Non sei ripulita se mangi bio, e nemmeno i tuoi sensi di colpa credono a questo teatrino.
«Potrei farti un tè» irrompe nel silenzio della mia testa,
«Ti sembro un tipo da tè caldo?»
«Una birra?»
«Tieni birre dentro il tuo frigo?» nasconde un sorriso divertito, «Speravo mi rispondessi no».
Vuole per forza offrirmi qualcosa, divaga ed elenca ogni cosa possibile che tiene in casa che potrebbe piacermi. Rende carina persino la lista della spesa.

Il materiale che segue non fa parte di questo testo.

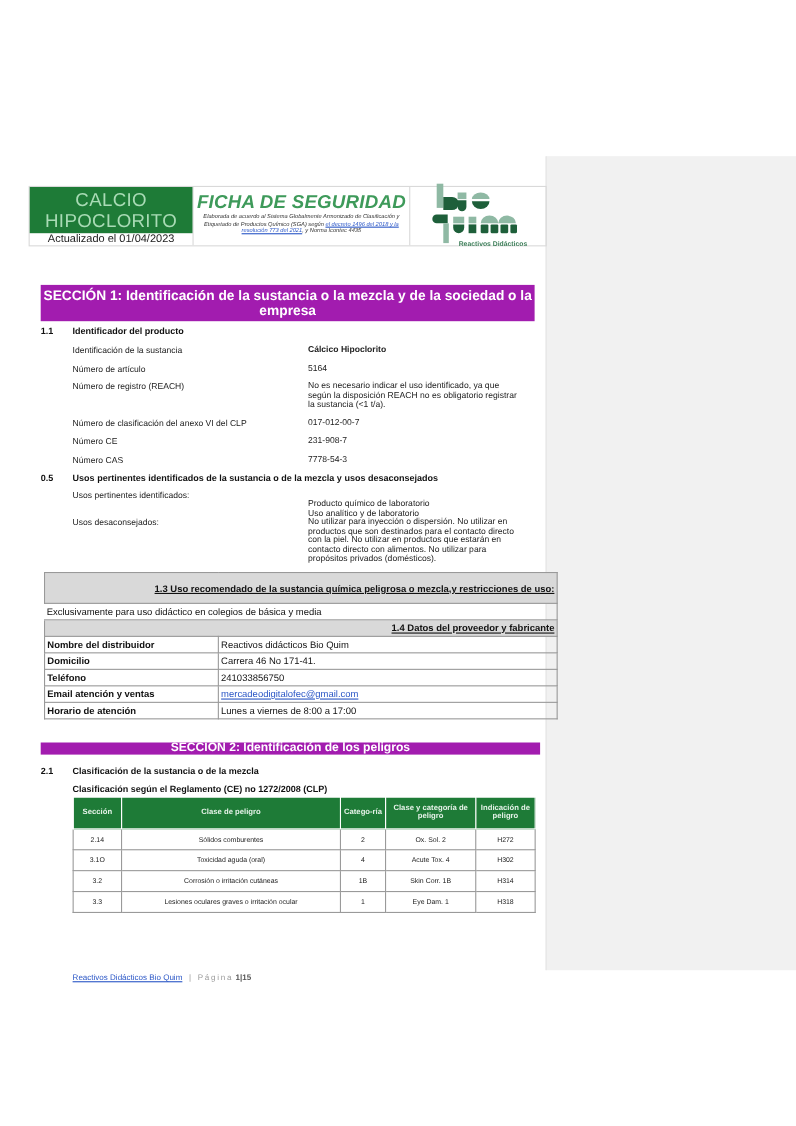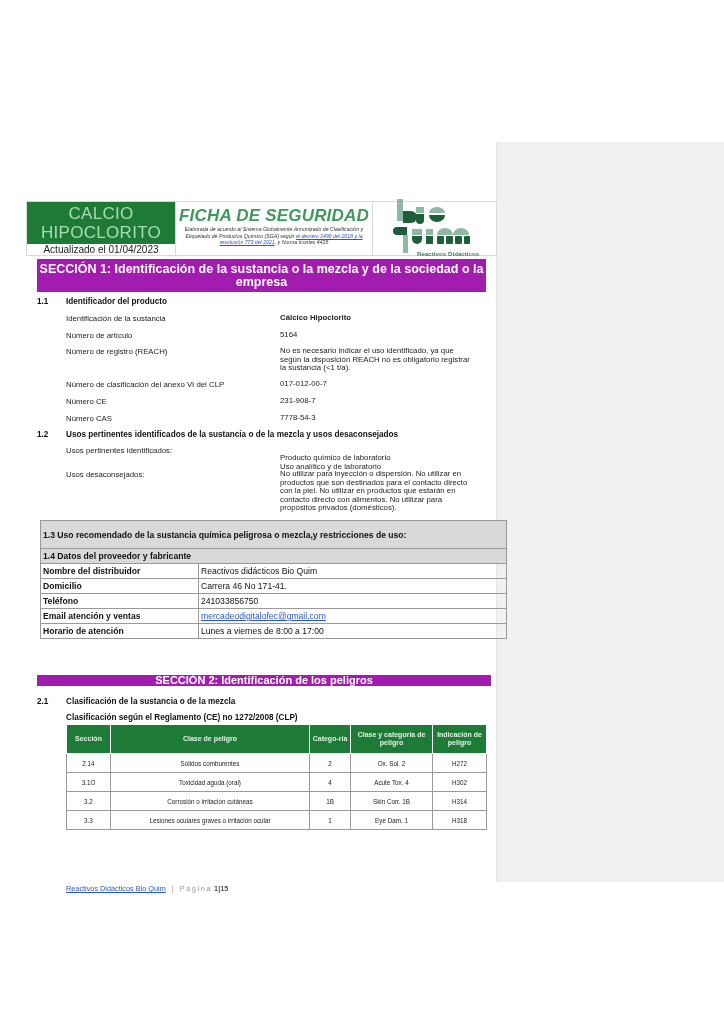"CALCIO" .header { margin-top: 32px -> none }
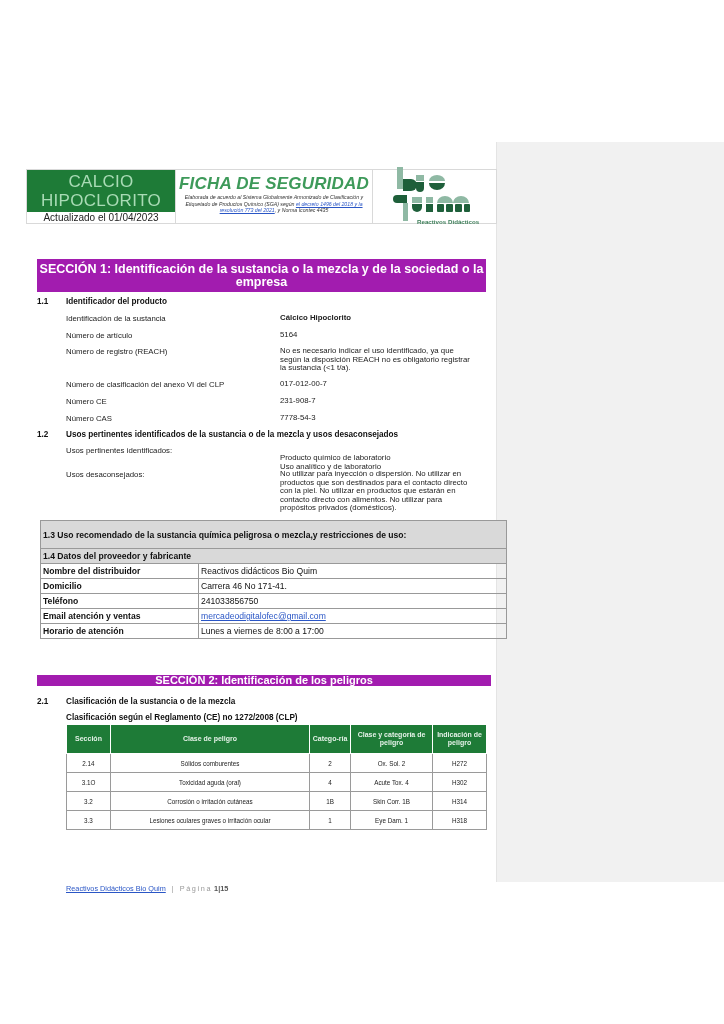"1.2" div.subnum { text: 1.2 -> 0.5 }
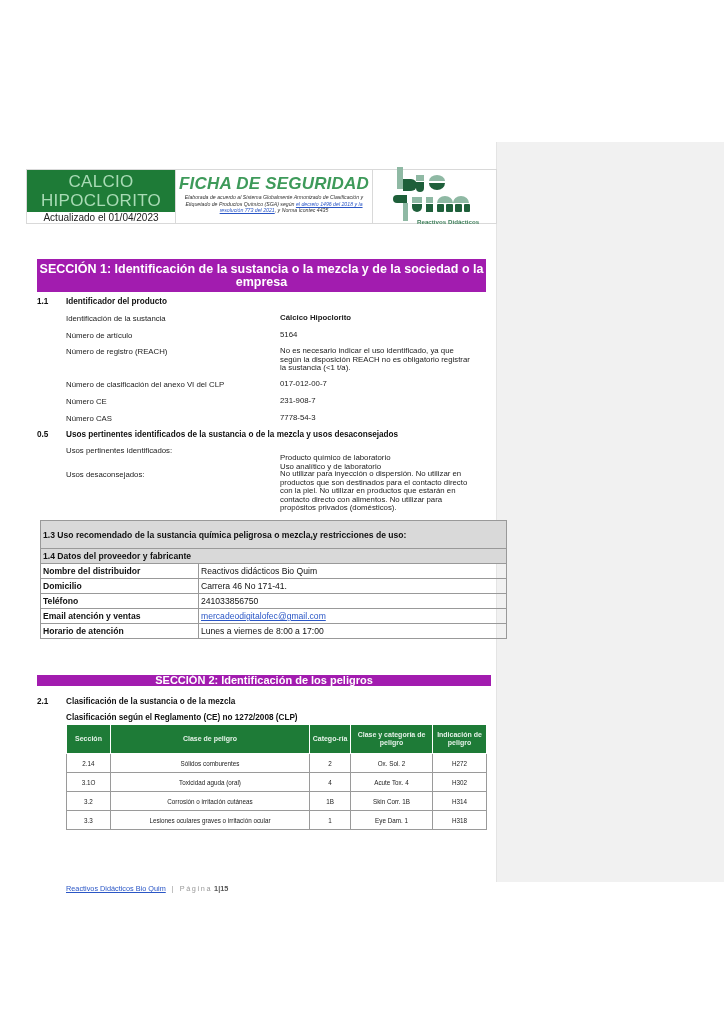"1.3 Uso recomendado de la" .t13 .gray { text-align: left -> right; text-decoration: none -> underline }
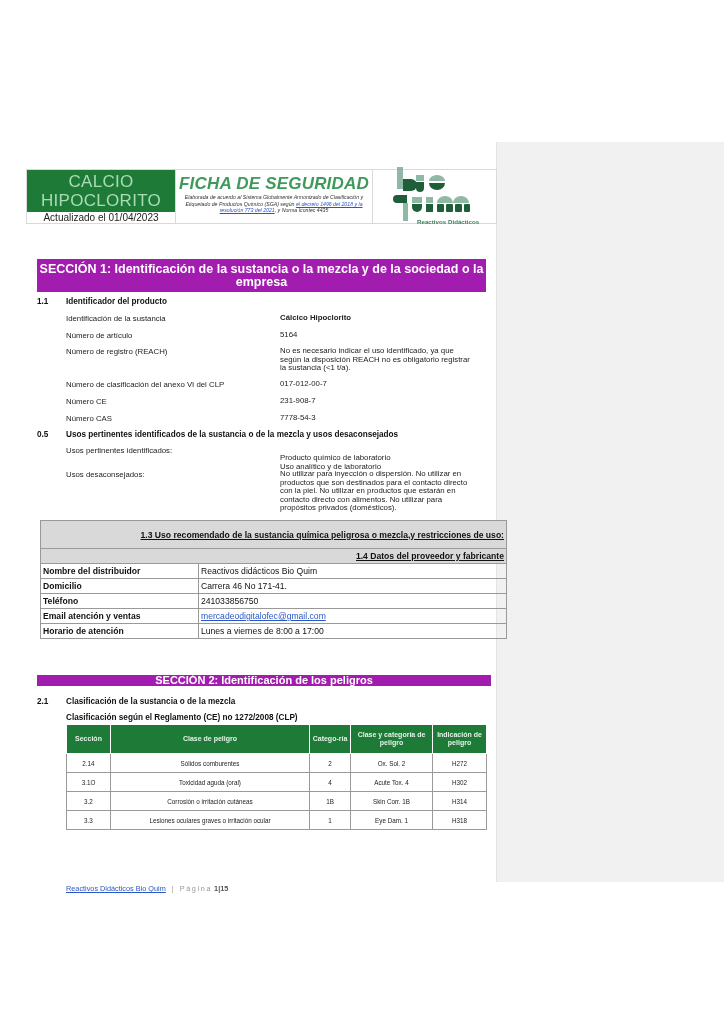"Exclusivamente para uso didáctico en" tr { html: none -> <tr> <td>Exclusivamente para uso didáctico en colegios de básica y media</td> </tr> }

Io le dico che non deve preoccuparsi, che non ho voglia di niente. Lei insiste, ha paura che io vada via prima. Ha bisogno di ancorarmi a questo tavolo con qualcosa.
Si alza di scatto, prende un pentolino e ci versa dell'acqua. Accende il fuoco, fruga nel cassetto. Dice che la sua coinquilina è piena di gusti di tisane diversa, le elenca a velocità della luce e poi sceglie lei per entrambi.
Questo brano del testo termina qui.